Note that the relevant beliefs at time t feed directly into the decoder. Why would you want to predict observations at the present time-step when you could just directly observe them with the senses? Because the difference between the actual and predicted values is a valuable error signal for refining the beliefs. In fact, this is the primary mechanism by which beliefs are formed in this architecture. Most people would draw the arrows in the opposite direction, starting at observations and passing through an encoder to produce beliefs. However, I prefer to do it the other way, using backpropagation to refine beliefs, because this mechanism can work even when only partial observations are available, it eliminates the need for recurrent connections, and it makes the beliefs more persistent. If the agent is expected to make large context-shifting transitions, then it might be prudent to additionally add an encoder to this architecture that recomputes beliefs from observations.

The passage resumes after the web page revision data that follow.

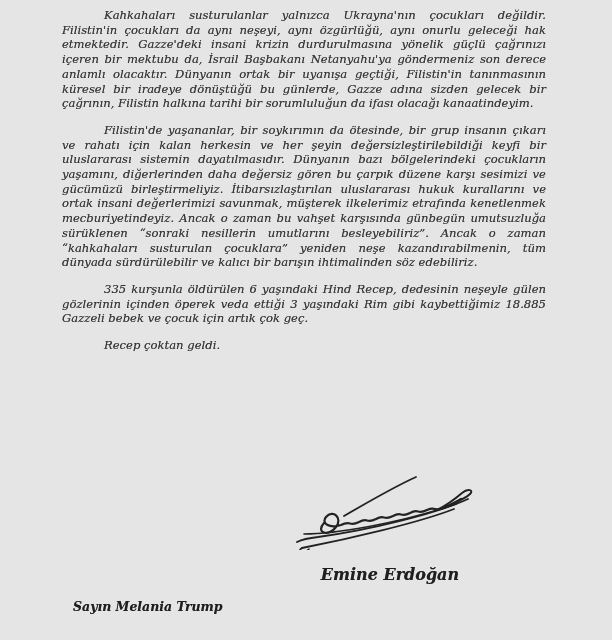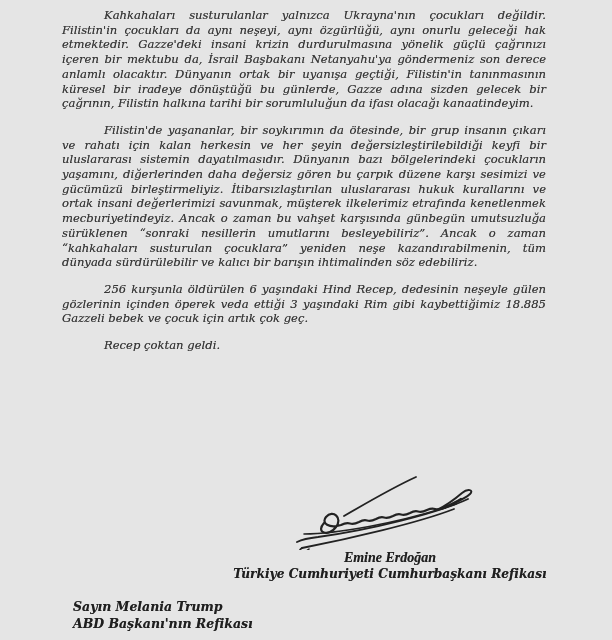--- a/index.html
+++ b/index.html
@@ -83,7 +83,7 @@
   <div class="letter-body">
     <p>Kahkahaları susturulanlar yalnızca Ukrayna'nın çocukları değildir. Filistin'in çocukları da aynı neşeyi, aynı özgürlüğü, aynı onurlu geleceği hak etmektedir. Gazze'deki insani krizin durdurulmasına yönelik güçlü çağrınızı içeren bir mektubu da, İsrail Başbakanı Netanyahu'ya göndermeniz son derece anlamlı olacaktır. Dünyanın ortak bir uyanışa geçtiği, Filistin'in tanınmasının küresel bir iradeye dönüştüğü bu günlerde, Gazze adına sizden gelecek bir çağrının, Filistin halkına tarihi bir sorumluluğun da ifası olacağı kanaatindeyim.</p>
     <p>Filistin'de yaşananlar, bir soykırımın da ötesinde, bir grup insanın çıkarı ve rahatı için kalan herkesin ve her şeyin değersizleştirilebildiği keyfi bir uluslararası sistemin dayatılmasıdır. Dünyanın bazı bölgelerindeki çocukların yaşamını, diğerlerinden daha değersiz gören bu çarpık düzene karşı sesimizi ve gücümüzü birleştirmeliyiz. İtibarsızlaştırılan uluslararası hukuk kurallarını ve ortak insani değerlerimizi savunmak, müşterek ilkelerimiz etrafında kenetlenmek mecburiyetindeyiz. Ancak o zaman bu vahşet karşısında günbegün umutsuzluğa sürüklenen “sonraki nesillerin umutlarını besleyebiliriz”. Ancak o zaman “kahkahaları susturulan çocuklara” yeniden neşe kazandırabilmenin, tüm dünyada sürdürülebilir ve kalıcı bir barışın ihtimalinden söz edebiliriz.</p>
-    <p>256 kurşunla öldürülen 6 yaşındaki Hind Recep, dedesinin neşeyle gülen gözlerinin içinden öperek veda ettiği 3 yaşındaki Rim gibi kaybettiğimiz 18.885 Gazzeli bebek ve çocuk için artık çok geç.</p>
+    <p>335 kurşunla öldürülen 6 yaşındaki Hind Recep, dedesinin neşeyle gülen gözlerinin içinden öperek veda ettiği 3 yaşındaki Rim gibi kaybettiğimiz 18.885 Gazzeli bebek ve çocuk için artık çok geç.</p>
     <p>Recep çoktan geldi.</p>
   </div>
 

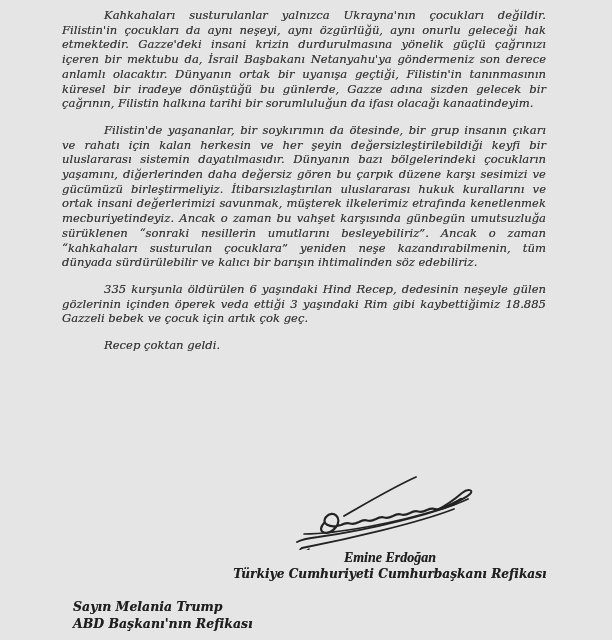--- a/index.html
+++ b/index.html
@@ -52,10 +52,9 @@
     text-shadow: 0 0 0.5px rgba(31,31,31,0.6);
   }
   .sig-name {
-    font-size: 14px;
+    font-size: 16px;
     line-height: 16px;
-    margin-top: 0;
-    font-family: Liberation Serif, serif;
+    margin-top: 17px;
   }
   .sig-title {
     font-size: 12.2px;

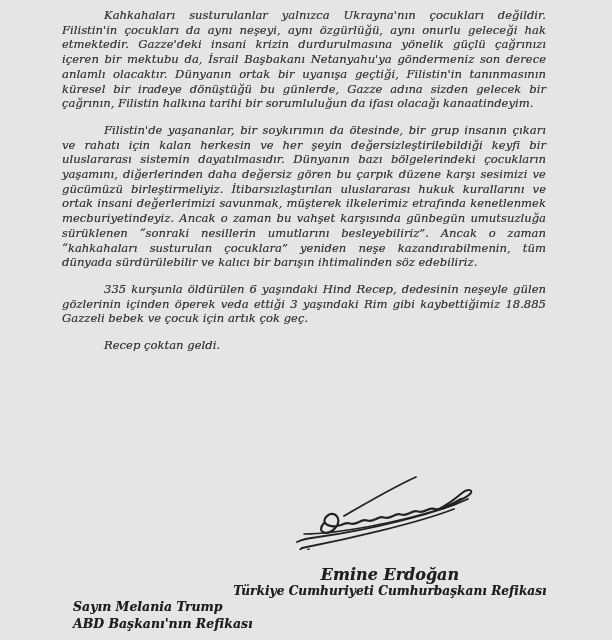--- a/index.html
+++ b/index.html
@@ -117,7 +117,6 @@
       <path stroke-width="1.6" d="M14,76 C8,80 14,83 21,77"></path>
     </svg>
     <div class="sig-name">Emine Erdoğan</div>
-    <div class="sig-title">Türkiye Cumhuriyeti Cumhurbaşkanı Refikası</div>
   </div>
 
   <div class="recipient">

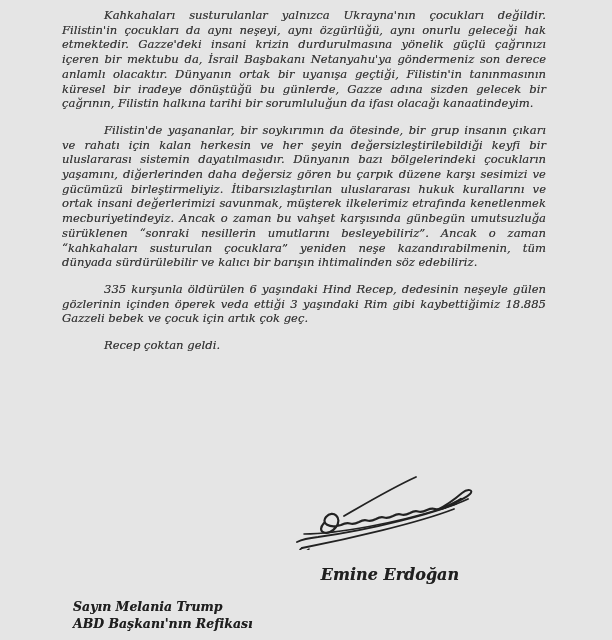--- a/index.html
+++ b/index.html
@@ -121,7 +121,6 @@
 
   <div class="recipient">
     <div>Sayın Melania Trump</div>
-    <div>ABD Başkanı'nın Refikası</div>
   </div>
 
 </div>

Note that I added "T-value" as an additional output of the decoder. This might seem unnatural since T-values cannot be directly observed like the other modalities. But deep learning models generally do a great job of computing different types of outputs simultaneously, so I think this is a reasonable place to put them, even though T-values are still only computed internally.

Of course, there are still a few other necessary components that are not shown in this diagram. For example, some operations that are not shown include:

  • compute Q-values from environmental rewards,
  • compute T-values from internal contentment rewards,
  • maintain and compute curiosity,
  • choose actions for exploration and exploitation,
I just couldn't figure out how to clearly represent these operations in the diagram.

Conclusion

This is not the first cognitive architecture to be proposed. It will not be the last. And there is lots of work to do to bring it into being: Someone needs to implement it. Someone needs to develop a suite of tests for it. Someone needs to debug it against these tests. After that, someone needs to document the results and get them peer reviewed. Someone needs to do a survey contrasting it with existing cognitive architectures. Someone needs to identify its shortcomings with respect to other architectures. Someone needs to figure out how to improve it. Someone needs to use it to build an army of cognitive robots and take over the world! This is all going to be a lot of work. That's why I just wrote down my ideas for now. Wanna help?